Clean Workplace Promotes Morale, Safety (Part 2 of 3)


(Image credit: Alissa Ausmann)

What tasks should we be performing regularly to keep our facility clean? To what degree do we need to clean our equipment?

Uniforms/Workwear Manufacturing: Scott Delin, Superior Uniform Group, Seminole, Fla.

scott delinGrowing up, I would constantly hear that one universal battle cry chanted by all mothers to their children: “Clean up that mess!” It’s funny because some 50 years later, I not only hear my wife taking part in that same ritual with our three kids, at times I even find myself leading the chant.

When I first started in the laundry industry, working for my father-in-law, the first lesson he taught me was the importance of a clean workplace. He took me into the plant and showed me that a clean, spotless workplace promotes employee morale and safety and fosters success.

By working in a clean, safe environment, employees are proud of what they do and go that extra mile in paying attention to the quality of products they are producing for their customers while performing their daily tasks.

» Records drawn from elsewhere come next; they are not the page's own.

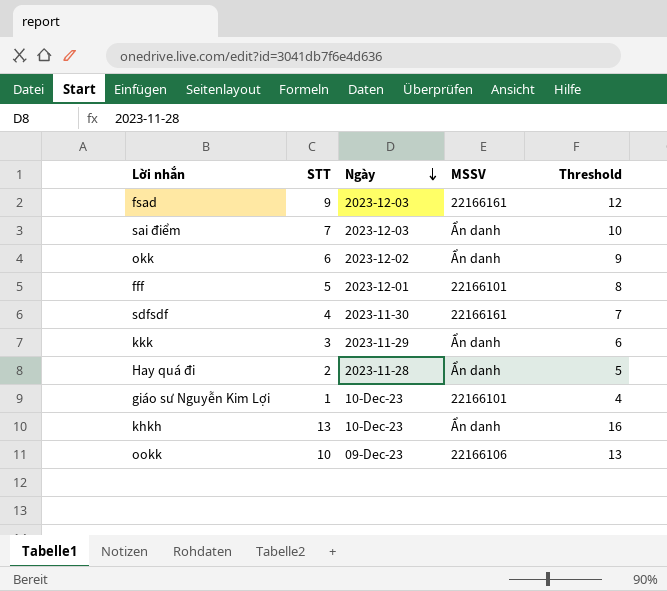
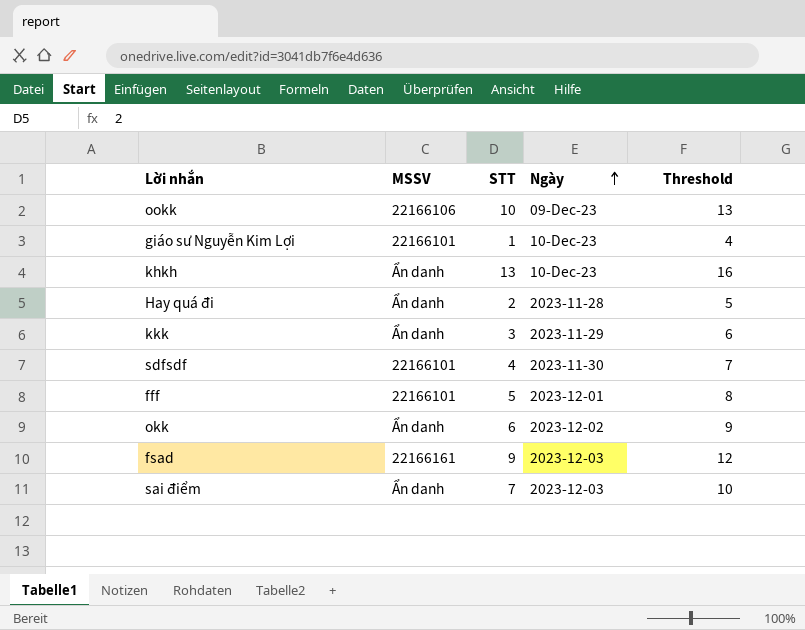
row order: Ngày descending -> Ngày ascending
column MSSV | position: 4 -> 2
sdfsdf | MSSV: 22166161 -> 22166101

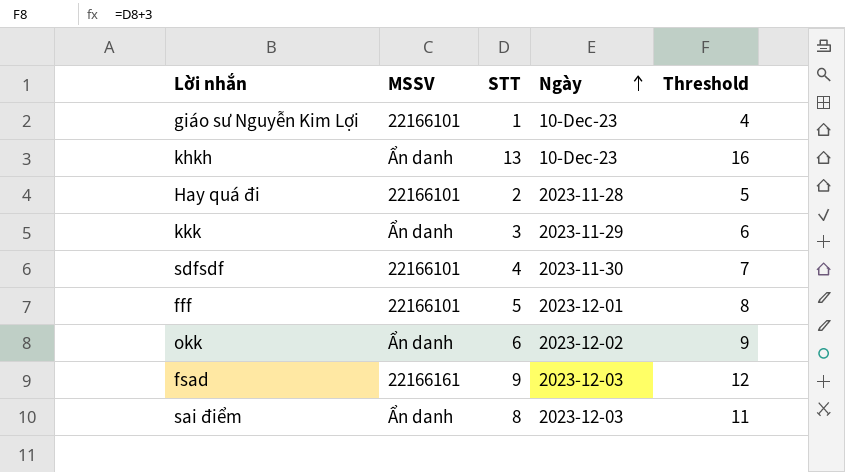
row ookk: 22166106 | 10 | 09-Dec-23 | 13 -> none
Hay quá đi | MSSV: Ẩn danh -> 22166101
sai điểm | STT: 7 -> 8
sai điểm | Threshold: 10 -> 11

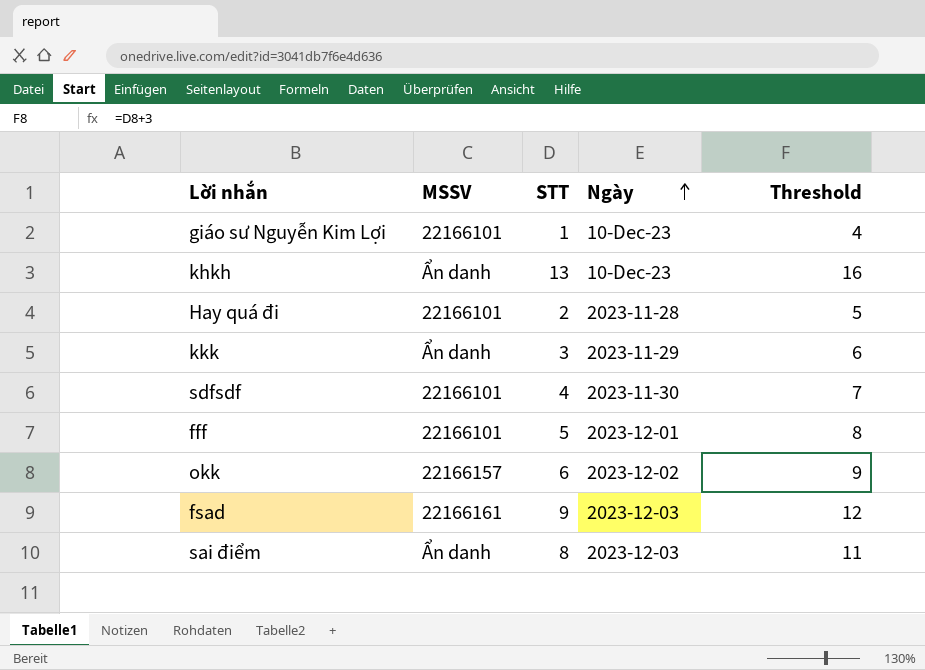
okk | MSSV: Ẩn danh -> 22166157

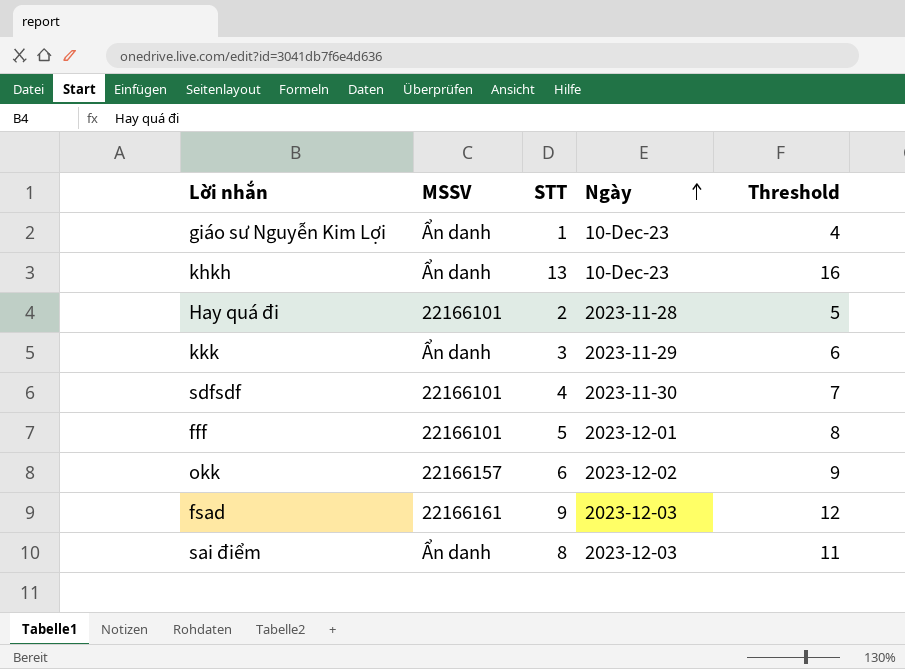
giáo sư Nguyễn Kim Lợi | MSSV: 22166101 -> Ẩn danh

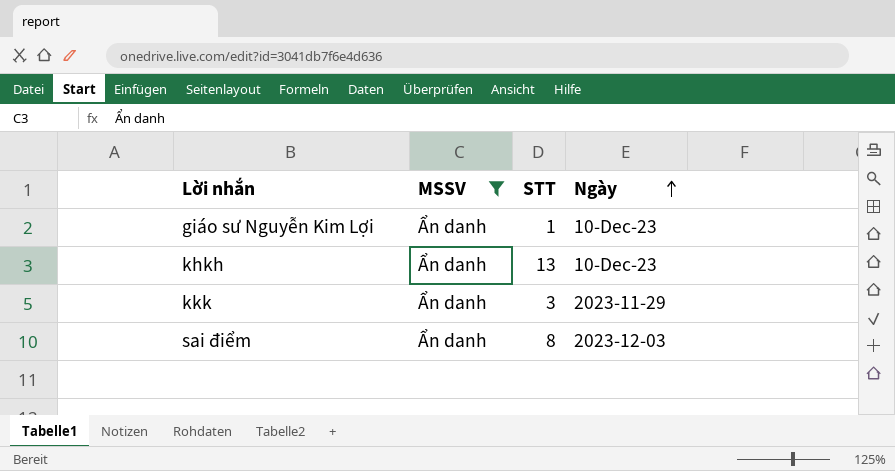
filter: none -> MSSV = Ẩn danh
column Threshold | formula: [STT] + 3 -> none

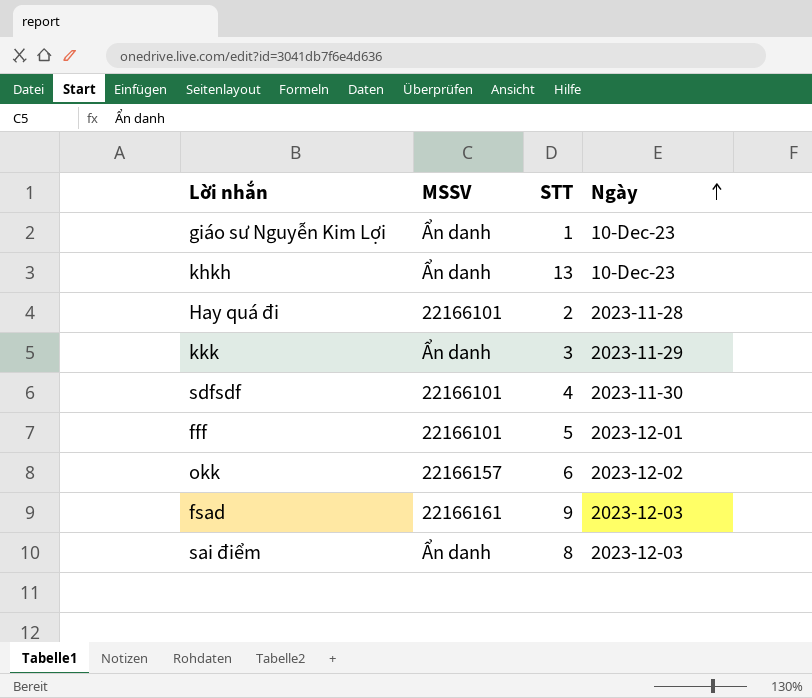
filter: MSSV = Ẩn danh -> none

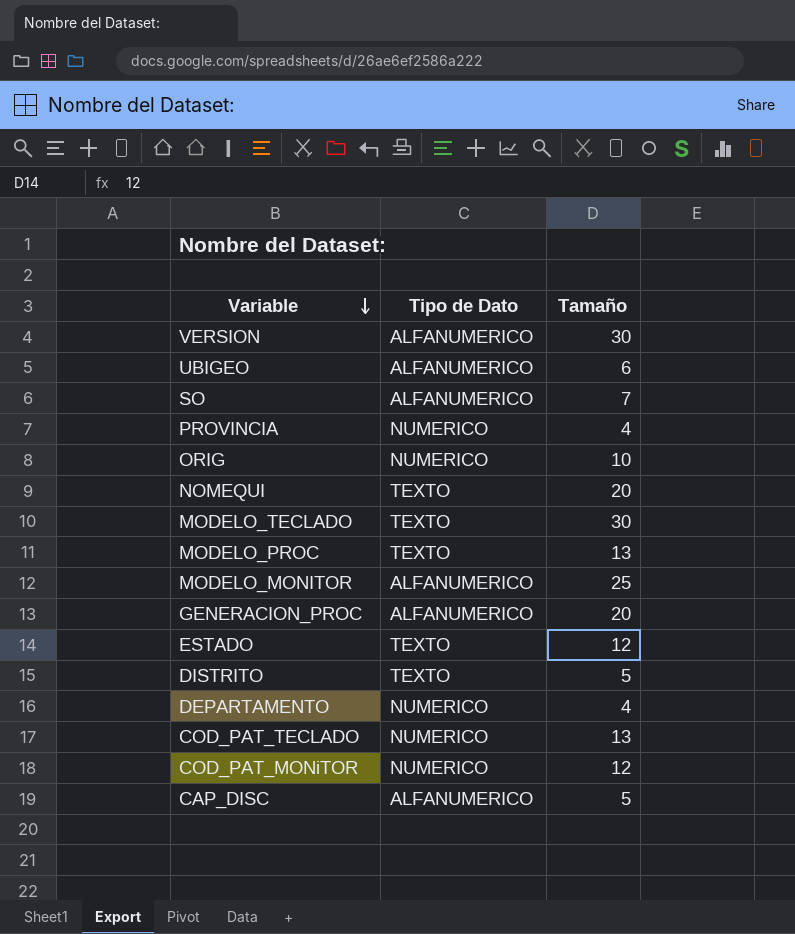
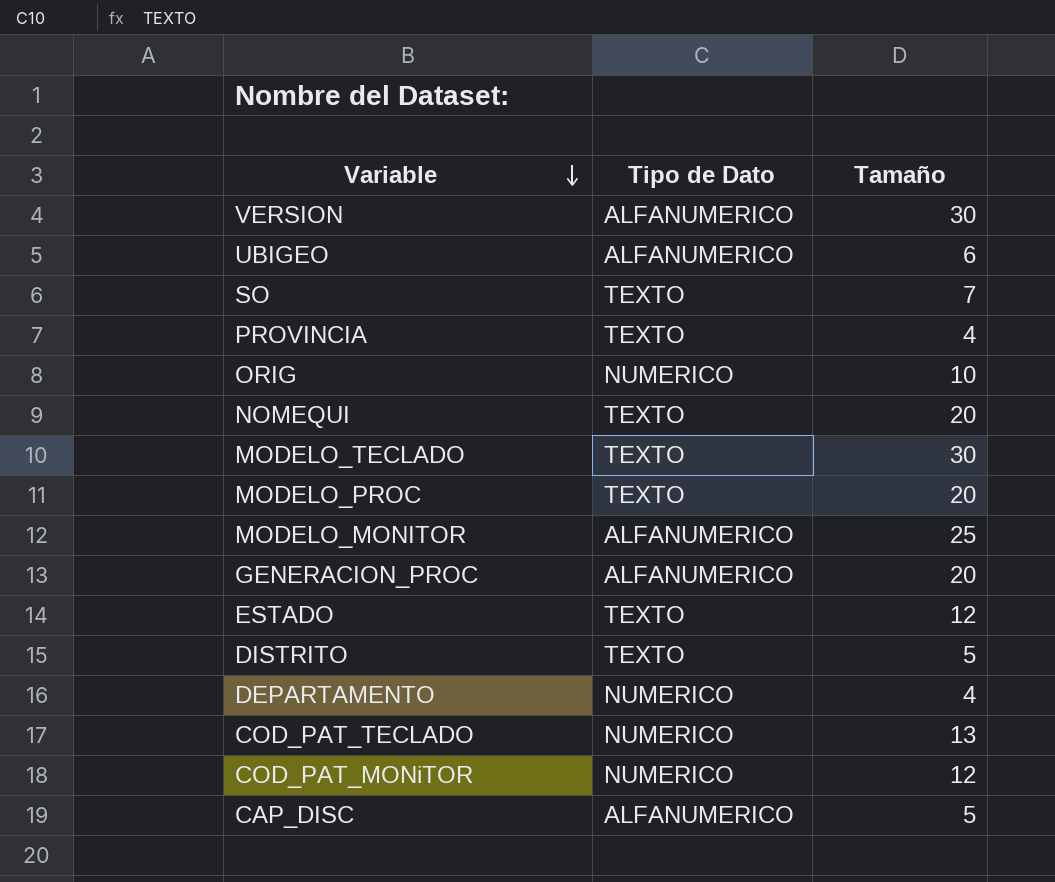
SO | Tipo de Dato: ALFANUMERICO -> TEXTO
PROVINCIA | Tipo de Dato: NUMERICO -> TEXTO
MODELO_PROC | Tamaño: 13 -> 20

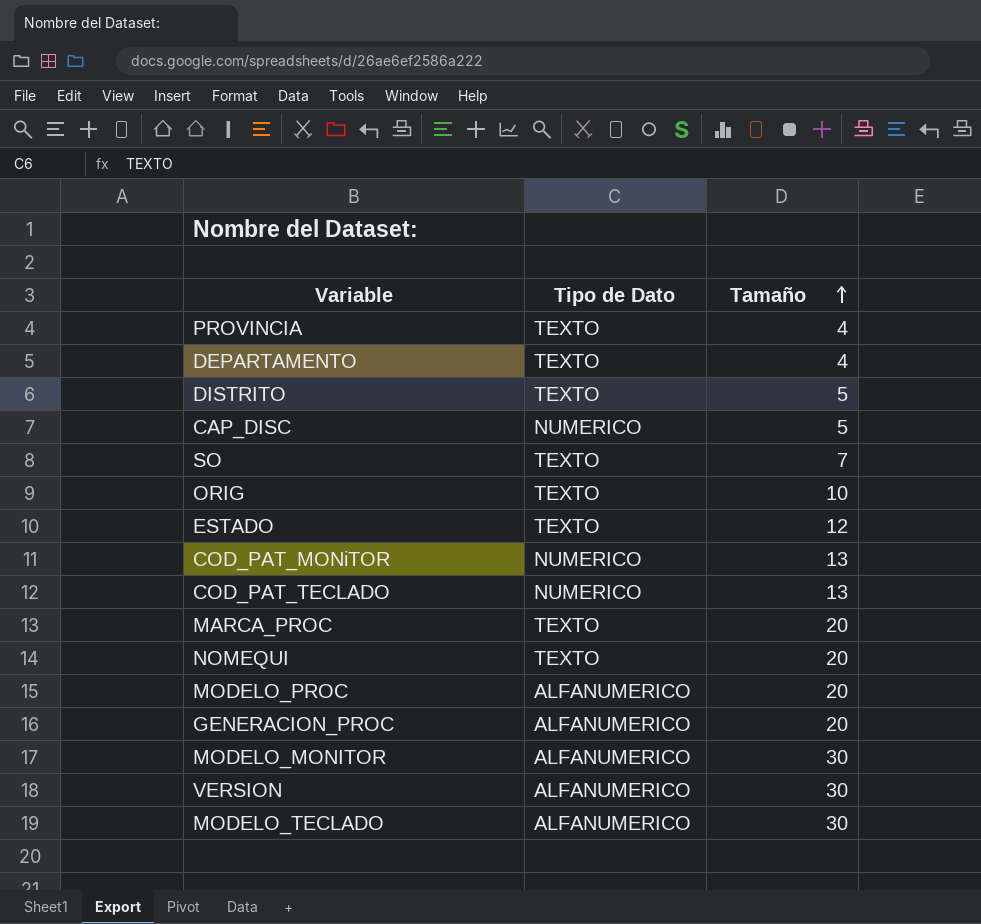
row order: Variable descending -> Tamaño ascending
row UBIGEO: ALFANUMERICO | 6 -> none
DEPARTAMENTO | Tipo de Dato: NUMERICO -> TEXTO
CAP_DISC | Tipo de Dato: ALFANUMERICO -> NUMERICO
ORIG | Tipo de Dato: NUMERICO -> TEXTO
COD_PAT_MONiTOR | Tamaño: 12 -> 13
row MARCA_PROC: none -> TEXTO | 20
MODELO_PROC | Tipo de Dato: TEXTO -> ALFANUMERICO
MODELO_MONITOR | Tamaño: 25 -> 30
MODELO_TECLADO | Tipo de Dato: TEXTO -> ALFANUMERICO

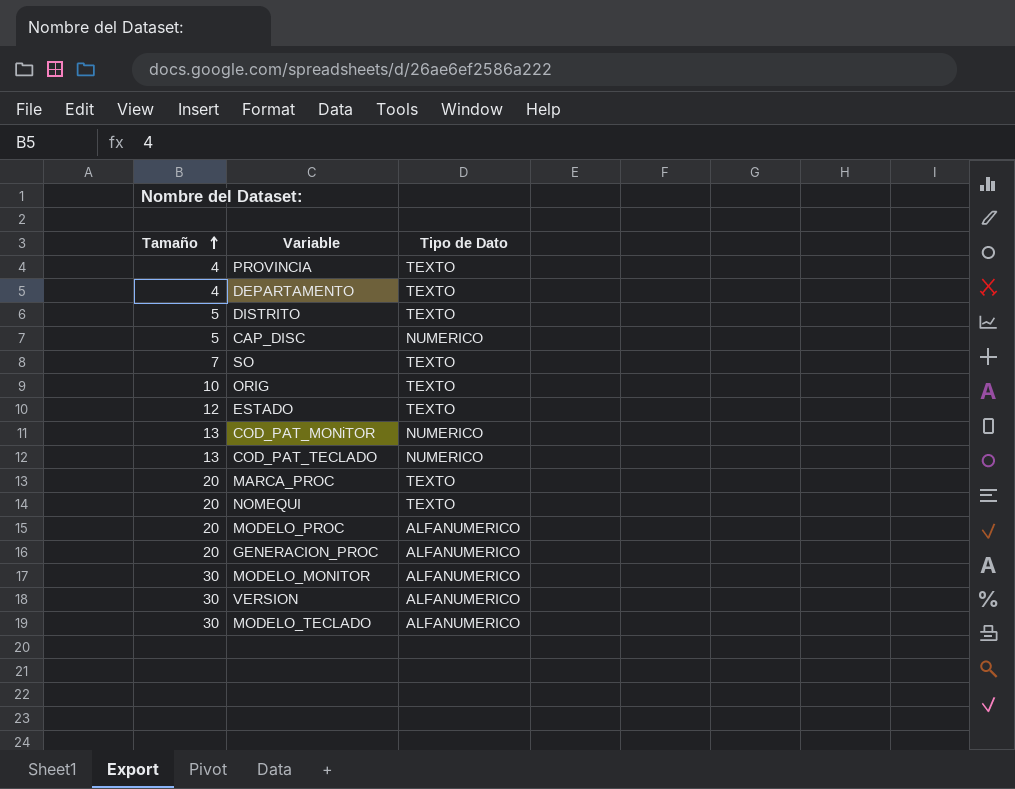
column Tamaño | position: 3 -> 1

To maintain this standard, everybody has a task, whether it is sorting soil, emptying the dryers, feeding sheets into the flatwork ironer, feeding uniforms into the steam tunnel, putting up the routes or even sweeping the floors and blowing down loose lint from the rafters and lights.

And don’t think that performing daily and weekly preventive maintenance on machinery and trucks doesn’t contribute to this mission. All of these tasks, plus many more not mentioned here, are extremely important to maintaining a smooth-running, successful operation with productive employees.

One of the most exciting parts of my job is getting to visit many different laundries every week. These laundries come in all shapes and sizes, but one common denominator I see in the most successful, profitable laundries is the cleanliness of the facilities.

The well-uniformed staff proudly represents their company’s brand, and morale is high. The floors are spotless. The product is clean and crisp-looking. And the machinery hums like one of today’s Top 10 songs. These plants shout, “We Are Successful!”

These plants are the one thing every successful salesman dreams of. Once a potential client who is “on the fence” visits one of these clean, bright, shiny facilities, it is game over. Move another opportunity into the win column with the knowledge that a quality product will be delivered. 

Hotel/Motel/Resort Laundry: Charles Loelius, The Pierre New York, New York, N.Y.

charles loeliusThe plant that looks good runs well.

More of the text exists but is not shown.